Here, the Court agrees with Respondent that Santos's as-applied challenge fails. While Santos has been detained as part of his removal proceedings for a little over fifteen (15) months, it is not sufficient for him to merely point to the fact that his detention has become suspect by reaching the year mark. See Carlos A. v. Green, No. 18-741, 2018 WL 3492150, at *4 (D.N.J. July 20, 2018). Nothing in the record suggest "that the government has improperly or unreasonably delayed the regular course of proceedings, or that the government has detained him for any purpose other than the resolution of his removal proceedings." Coello-Udiel, 2018 WL 2198720, at *4. Rather, his case has proceeded at a reasonable pace. His appeal was dismissed by the BIA in approximately four (4) months after Santos refiled it. See Carlos A., 2018 WL 3492150, at *5 (noting that "the immigration judge swiftly decided Petitioner's case . . . indeed, the immigration judge held a hearing and decided Petitioner's removability issue on the very same day that Petitioner's hearing was held, and the BIA decided his appeal in short order").
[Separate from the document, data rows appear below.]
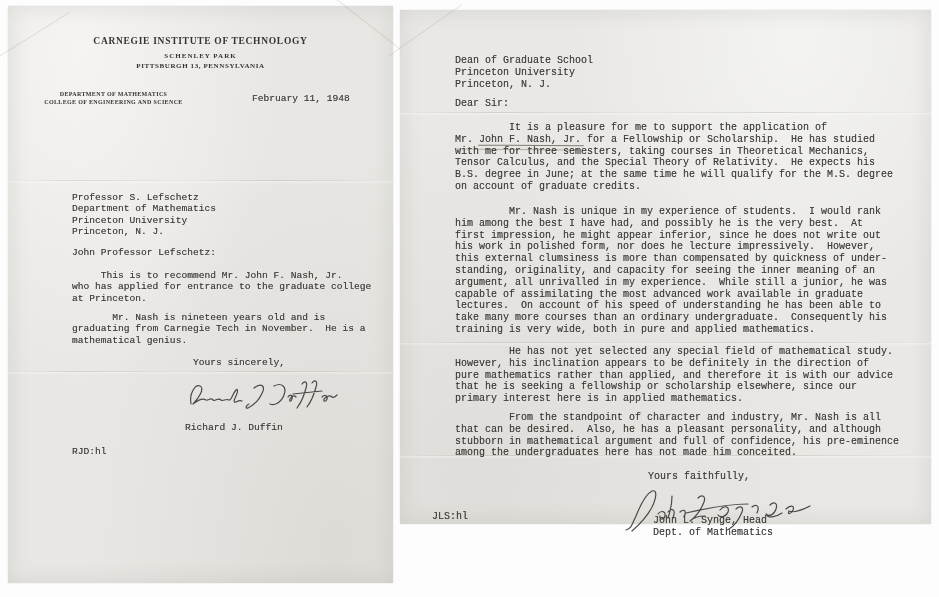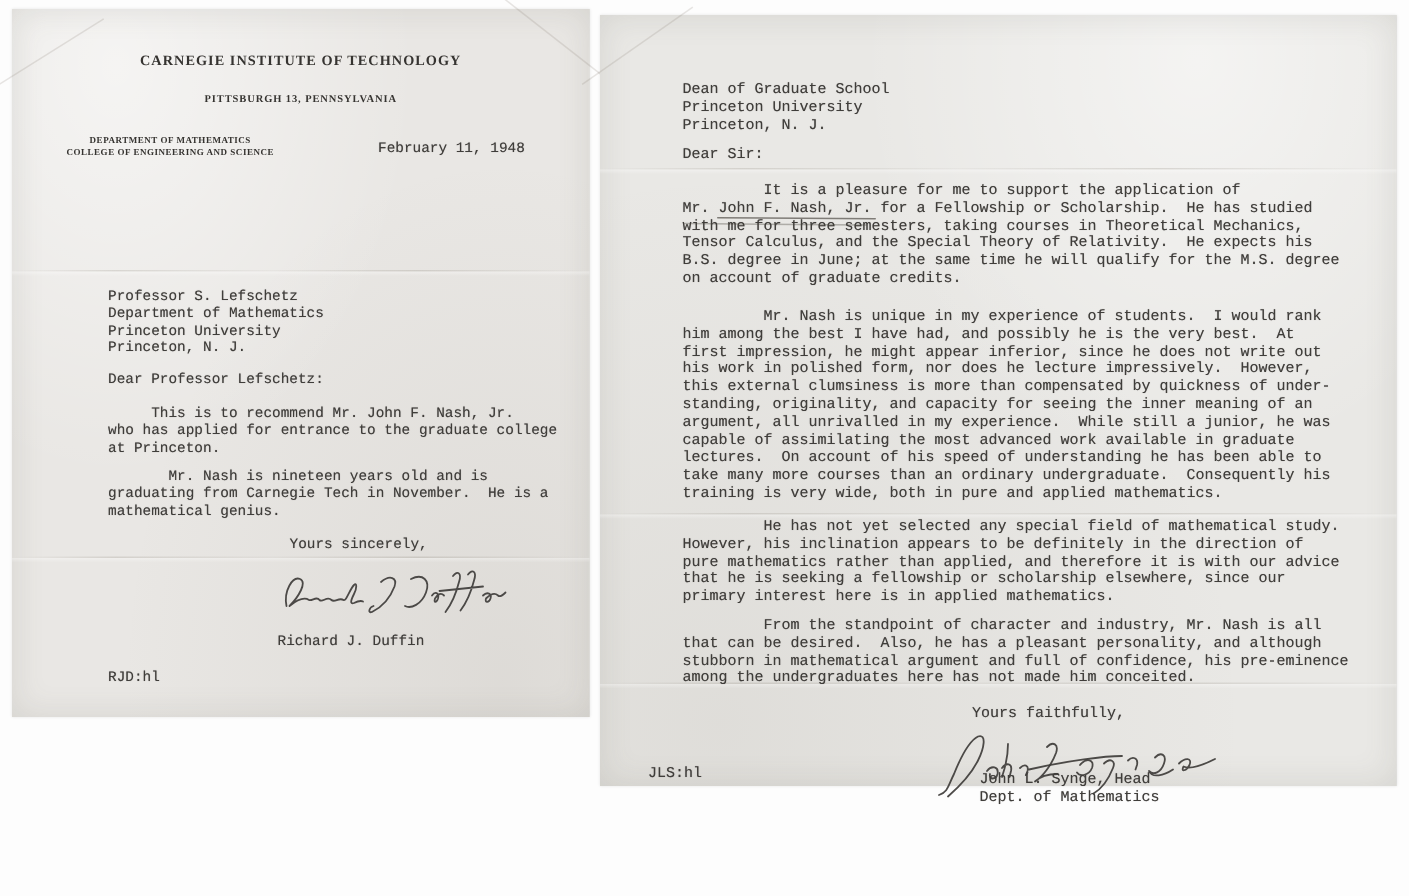"CARNEGIE INSTITUTE OF TECHNOLOGY" .paper-left { height: 472px -> 577px }
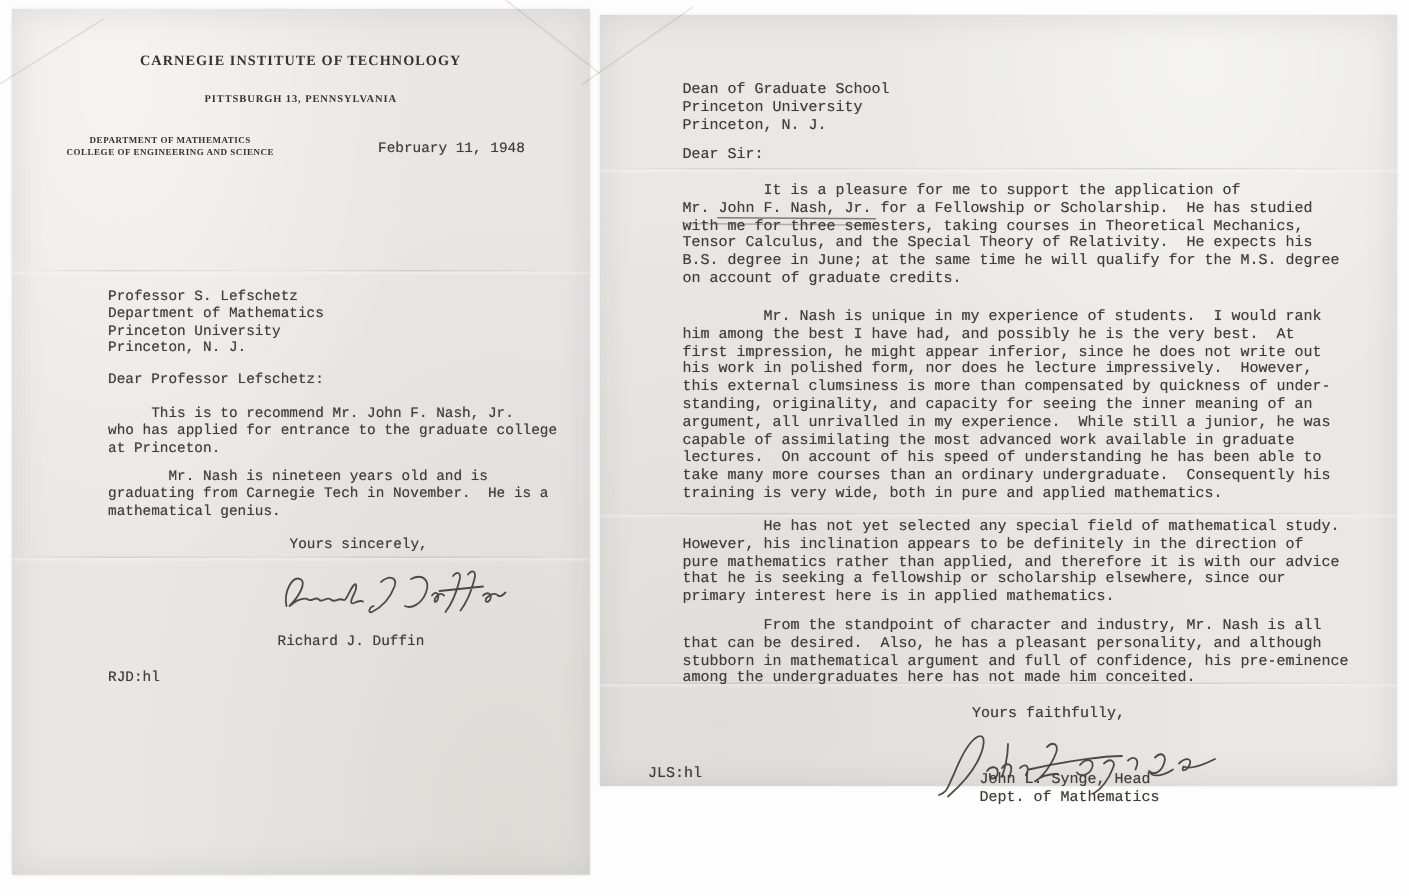"SCHENLEY PARK" div.abs { html: none -> <div>SCHENLEY PARK</div> }
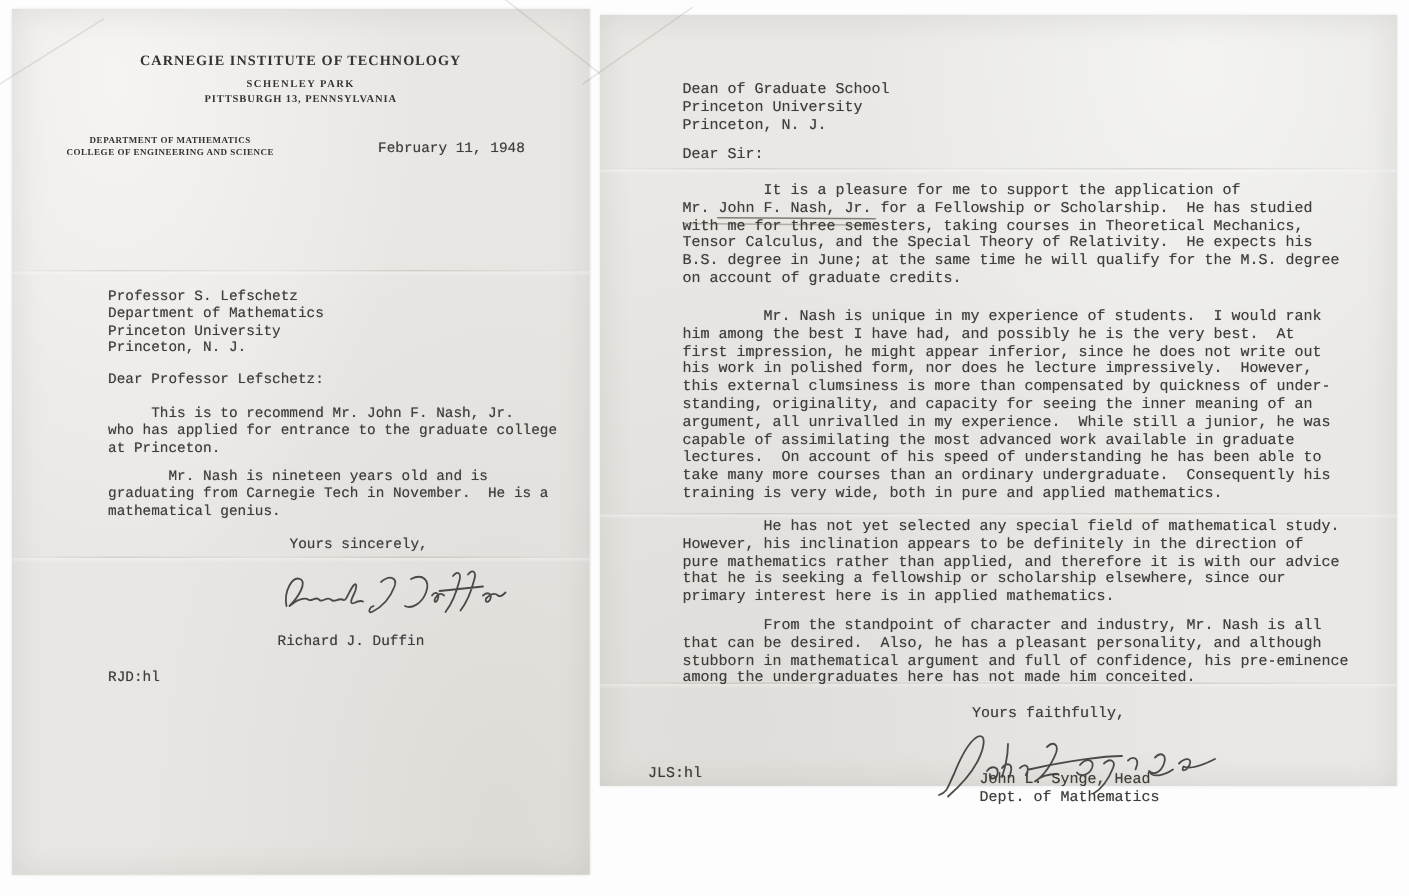"Dear Professor Lefschetz:" div.abs { text: Dear -> John }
Moreover, a review of the docket for Santos's appeal to the Third Circuit indicates that a briefing schedule has been entered. Having been ordered removed, the only reason that Santos is still detained under § 1226(c) is because of his appeal of that order, and, as noted, that appeal is proceeding at a reasonable pace. "While [Santos] certainly has the right to pursue all available avenues to combat his removal, post-Jennings, he does not have the right to parlay the resulting delay into a bond hearing." Coello-Udiel, 2018 WL 2198720, at *4. Accordingly, Santos's § 2241 Petition will be denied.
III. CONCLUSION
For the foregoing reasons, Santos's § 2241 Petition (Doc. No. 1) will be denied. An appropriate Order follows.